Efforts to reach Nesquehoning Police Chief Sean Smith were unsuccessful early Thursday.
In other matters Wednesday, Gross reported that correctional officer Sgt. John Gablick has been suspended without pay, "with a decision at a further time" whether to fire him. Gross would not release details on why Gablick was suspended.
Also, prospective employees at the prison will likely have to pay upfront for their drug tests and psychological evaluations, and be reimbursed after 30 days of employment, pending approval by the county Board of Commissioners.
Currently, the payments come out of the county prison's budget.
Gross said that two recent events prompted the move: One employee left for another job after working only one and a half days, and another never showed up at all. That, Gross said, cost the prison $200.
The Prison Board also agreed to look into purchasing a trailer from North East Motor Freight, Lehighton, to use for storage. Gross said that costs prevented the prison from building a storage shed, but that space is needed.
The board also agreed to seek bids for a lightning suppression system for the prison. The prison, on top of Broad Mountain in Nesquehoning, is often struck by lightning. Recently, a lightning strike cut off power to a freezer. The shut-off was discovered quickly, and the food inside was used promptly, so there was no loss.
The matter was discussed in past months, and specs were drawn up in preparation for seeking the bids.

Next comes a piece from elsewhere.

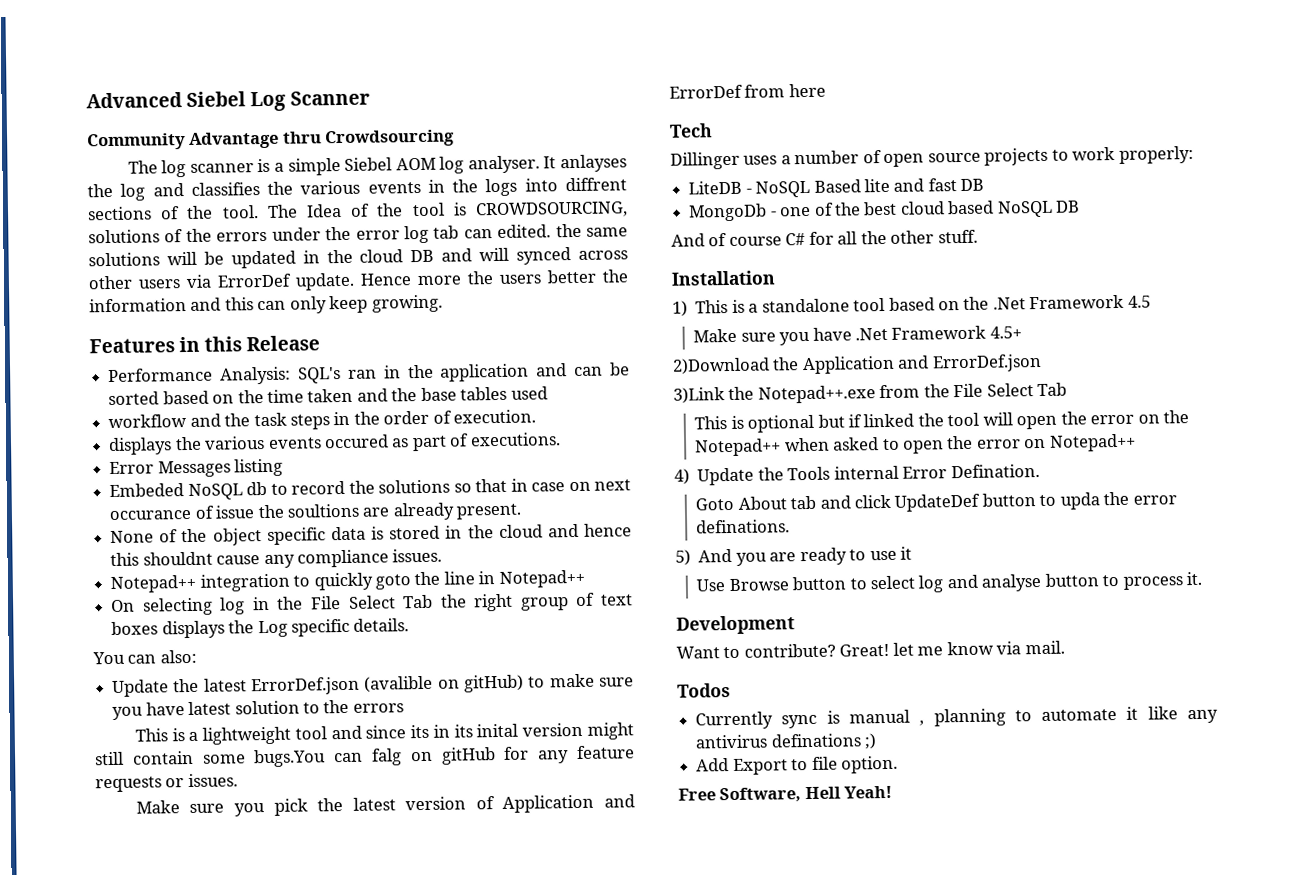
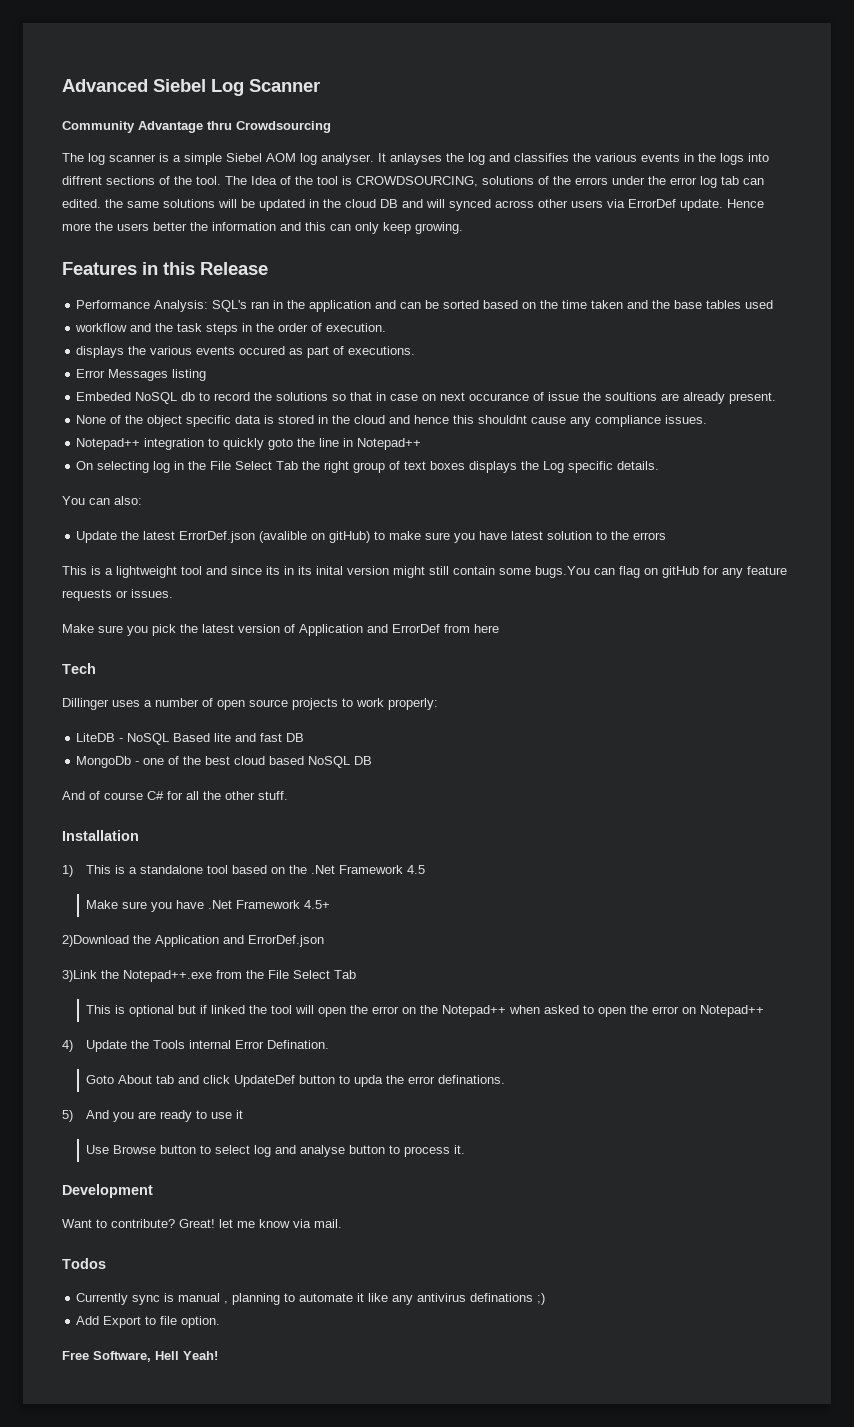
[371,748,403,766] falg -> [619,566,640,578] flag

In February, county solicitor Dan Miscavige said that Schade Engineering Inc., which the county hired in July 2011 to prepare specs at a cost of $4,700, had not been communicating with the county.
The system could cost as much as $50,000 in addition to engineering fees. the money was not included in the prison's 2012 budget, Gross has said.

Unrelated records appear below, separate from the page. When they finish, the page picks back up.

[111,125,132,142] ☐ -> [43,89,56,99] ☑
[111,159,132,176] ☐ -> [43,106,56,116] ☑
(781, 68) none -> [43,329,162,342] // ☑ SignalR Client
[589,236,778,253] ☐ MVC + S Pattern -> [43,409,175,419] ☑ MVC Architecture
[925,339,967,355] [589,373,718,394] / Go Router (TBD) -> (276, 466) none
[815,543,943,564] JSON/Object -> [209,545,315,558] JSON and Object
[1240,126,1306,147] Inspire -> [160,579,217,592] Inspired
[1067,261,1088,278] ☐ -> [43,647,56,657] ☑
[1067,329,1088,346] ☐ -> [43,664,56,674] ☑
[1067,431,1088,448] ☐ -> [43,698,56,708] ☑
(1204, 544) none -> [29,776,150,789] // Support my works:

The board also discussed the burgeoning prison population, which as of Wednesday stood at 152 inmates, not counting the ones out on furlough. That prompted discussion of expansion.
Deputy Warden Tim Fritz had researched costs of adding a temporary addition. The cost would come to $25 per bed per day, and would house about 60 inmates.
Gross said that was too expensive, and instead suggested turning the prison gym into a housing unit. He said doing that would cost about $35,000 to $40,000, and would create space for another 30 to 40 beds for work release or low-risk inmates. An additional $35,000 to $40,000 would pay to have the three exercise yards enclosed to be for year-round recreation.
Commissioners Chairman Wayne Nothstein cautioned that the county would have to be sure to comply with building codes if it were to follow through on the idea. County Controller Bob Crampsie suggested forming a committee to explore Gross' suggestion.